Suczka, która sama uwolniła się z wnyku

,,Osa była bezdomnym psem. Błąkała się w jednej ze wsi w otulinie Kampinoskiego Parku Narodowego. Ze względu na miłe usposobienie była dożywiana tu i ówdzie i lubiana przez mieszkańców. Któregoś dnia przepadła. Pojawiła się ponownie po ponad dwóch tygodniach, wychudzona, z głęboką cuchnącą raną wokół ciała w okolicach lędźwi i brzucha. Wyglądała tak, jakby ktoś chciał jej odciąć zad od reszty ciała. W wydarzeniu na Facebooku, utworzonym przez fundację Wzajemnie Pomocni, która zaopiekowała się psem, czytamy: ''Nieszczęsna suka złapała się na wnyk, który zacisnął się jej na tułowiu i przez dwa tygodnie stopniowo wrzynał w ciało coraz głębiej. Nie wiemy, jak udało jej się przeżyć - bez wody, bez jedzenia, tkwiąc uwiązana do drzewa wpół na drucie, bez możliwości położenia się! Wnyk był profesjonalny - ze sprężyną, zaciskał się więc coraz mocniej. Suczka ma połamane zęby od prób odgryzienia linki - prób, które zakończyły się sukcesem i sunia jest teraz tu, gdzie jest, a nie martwa pod drzewem". Lekarze usuwali wnyk z ciała Osy przez trzy godziny. Suczka od ponad dwóch tygodni jest pod ich opieką, dostaje antybiotyki, a rany są regularnie przemywane. Nieoceniona okazała się pomoc doktora Jerzego Kemilewa, współtwórcy banku i laboratorium komórek macierzystych dla zwierząt (laureata nagrody Serce dla Zwierząt w 2005 roku).

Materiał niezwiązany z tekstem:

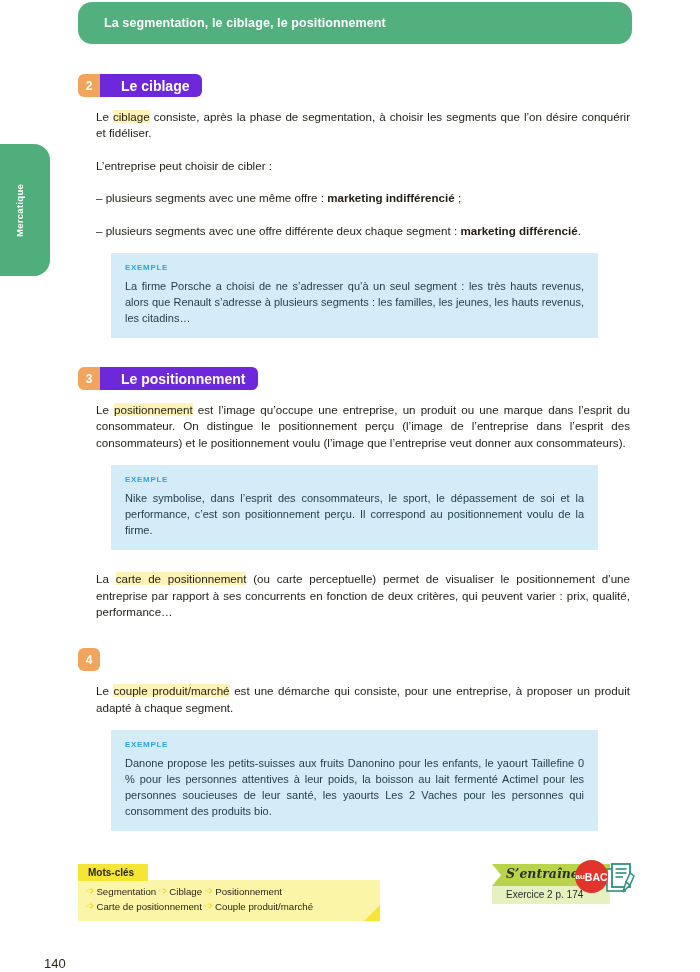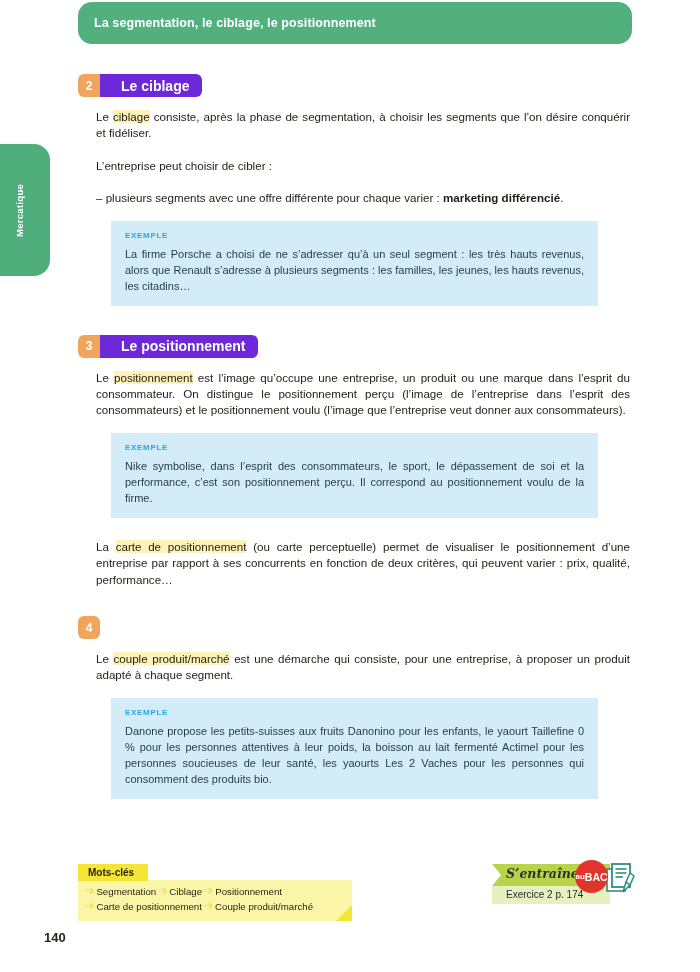--- a/index.html
+++ b/index.html
@@ -48,7 +48,7 @@
     border-radius: 14px;
     display: flex;
     align-items: center;
-    padding-left: 16px;
+    padding-left: 26px;
   }
   .chapter-header-title {
     color: #ffffff;

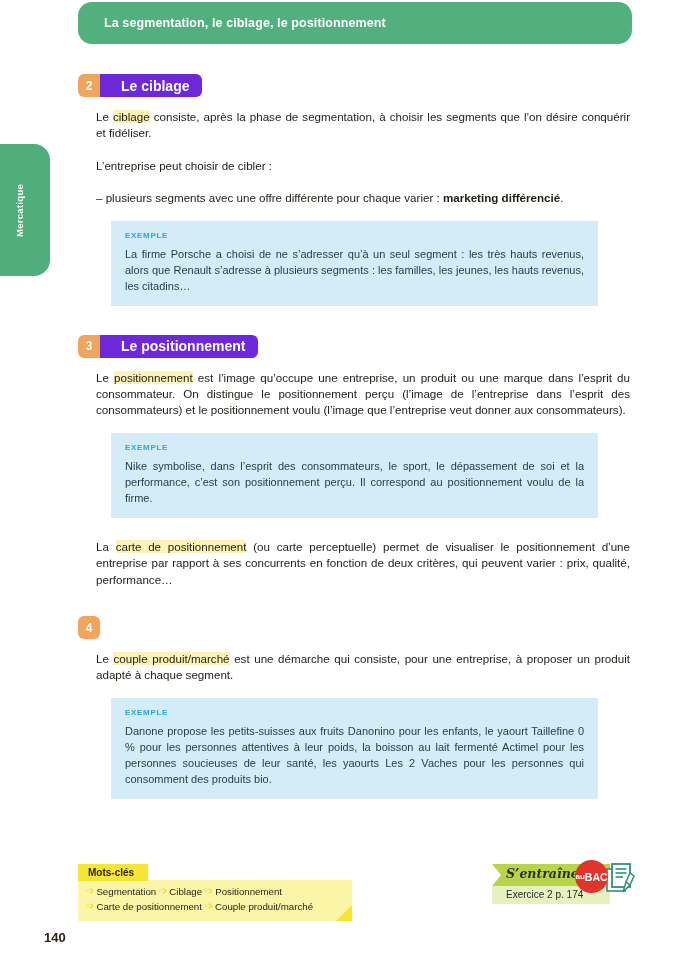--- a/index.html
+++ b/index.html
@@ -264,6 +264,7 @@
     <div class="body-block">
       <p class="para justify"><span>Le </span><span class="hl">ciblage</span><span> consiste, après la phase de segmentation, à choisir les segments que l’on désire conquérir et fidéliser.</span></p>
       <p class="para">L’entreprise peut choisir de cibler :</p>
+      <p class="para"><span>– plusieurs segments avec une même offre : </span><span class="b">marketing indifférencié</span><span> ;</span></p>
       <p class="para justify"><span>– plusieurs segments avec une offre différente pour chaque varier : </span><span class="b">marketing différencié</span><span>.</span></p>
     </div>
     <div class="example">

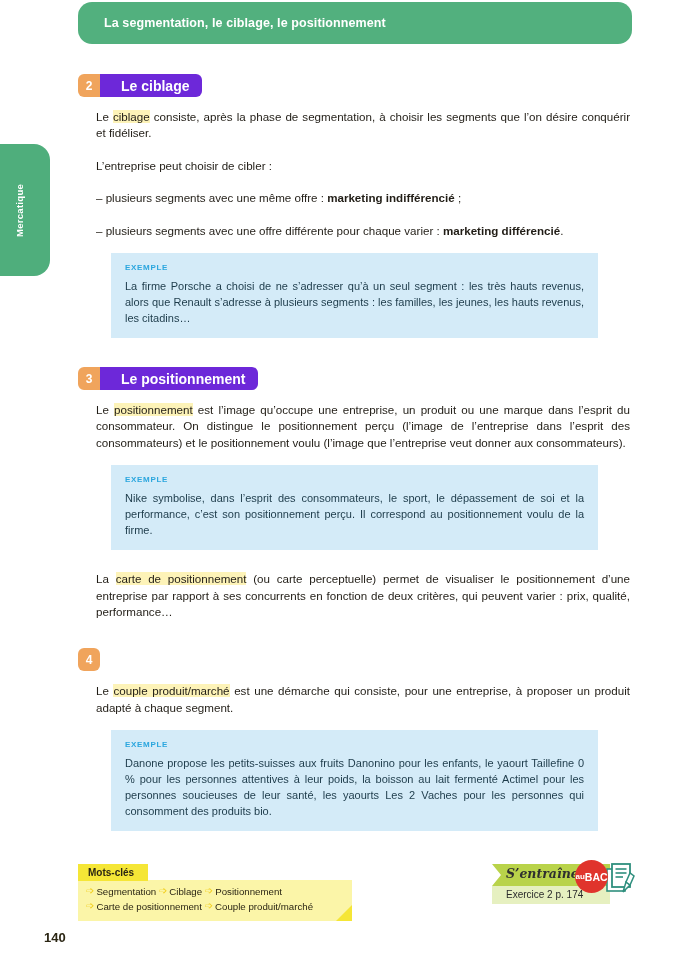--- a/index.html
+++ b/index.html
@@ -265,7 +265,7 @@
       <p class="para justify"><span>Le </span><span class="hl">ciblage</span><span> consiste, après la phase de segmentation, à choisir les segments que l’on désire conquérir et fidéliser.</span></p>
       <p class="para">L’entreprise peut choisir de cibler :</p>
       <p class="para"><span>– plusieurs segments avec une même offre : </span><span class="b">marketing indifférencié</span><span> ;</span></p>
-      <p class="para justify"><span>– plusieurs segments avec une offre différente pour chaque varier : </span><span class="b">marketing différencié</span><span>.</span></p>
+      <p class="para justify"><span>– plusieurs segments avec une offre différente deux chaque segment : </span><span class="b">marketing différencié</span><span>.</span></p>
     </div>
     <div class="example">
       <div class="example-label">EXEMPLE</div>

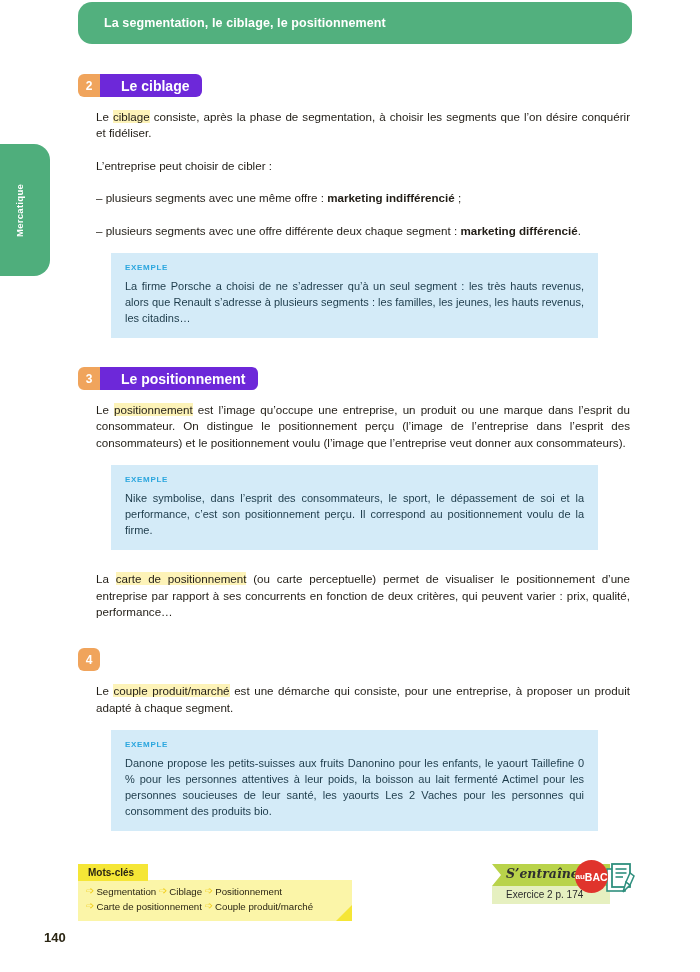--- a/index.html
+++ b/index.html
@@ -137,7 +137,7 @@
     position: absolute;
     left: 78px;
     top: 862px;
-    width: 274px;
+    width: 302px;
   }
   .kw-title-bar {
     background: #f5e636;

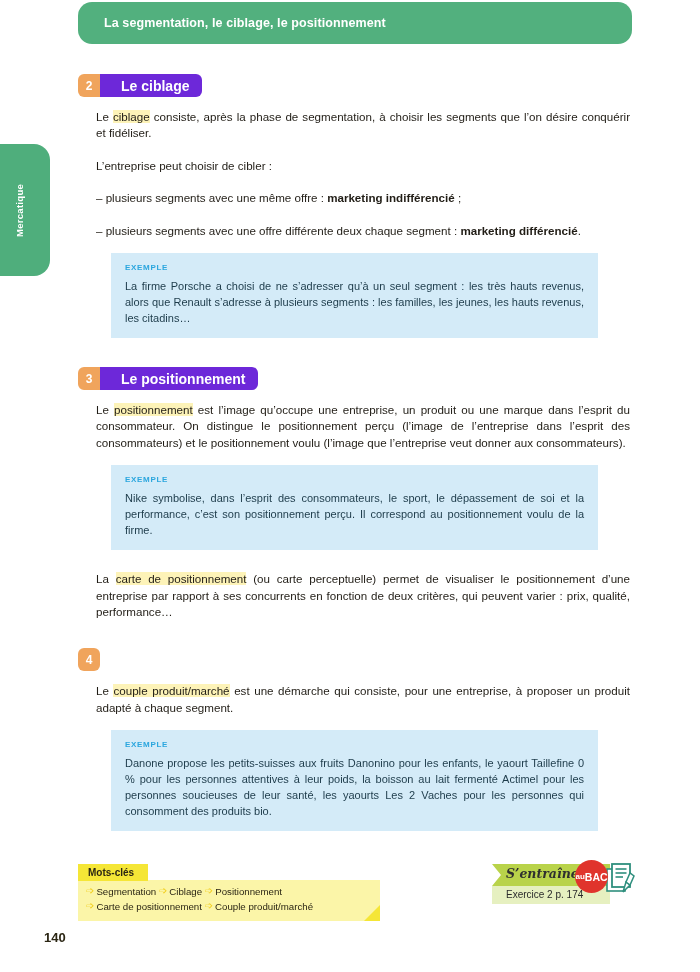--- a/index.html
+++ b/index.html
@@ -237,9 +237,9 @@
   .page-num {
     position: absolute;
     left: 44px;
-    top: 930px;
+    top: 956px;
     font-size: 13px;
-    font-weight: bold;
+    font-weight: normal;
     color: #2b2614;
   }
 </style>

Osie podano komórki macierzyste i dzięki temu rany goją się znacznie szybciej. Suczka powoli wraca do zdrowia. Wychodzi już na krótkie spacery, merda ogonem i przede wszystkim ma apetyt. Jak mówią wolontariusze z fundacji, wszystko idzie ku dobremu, ale rokowania są nadal ostrożne. Kiedy rany trochę się zabliźnią, konieczna będzie operacja plastyczna skóry i mięśni. Mimo charytatywnego zaangażowania wielu osób koszty leczenia po tak niewyobrażalnym urazie są ogromne.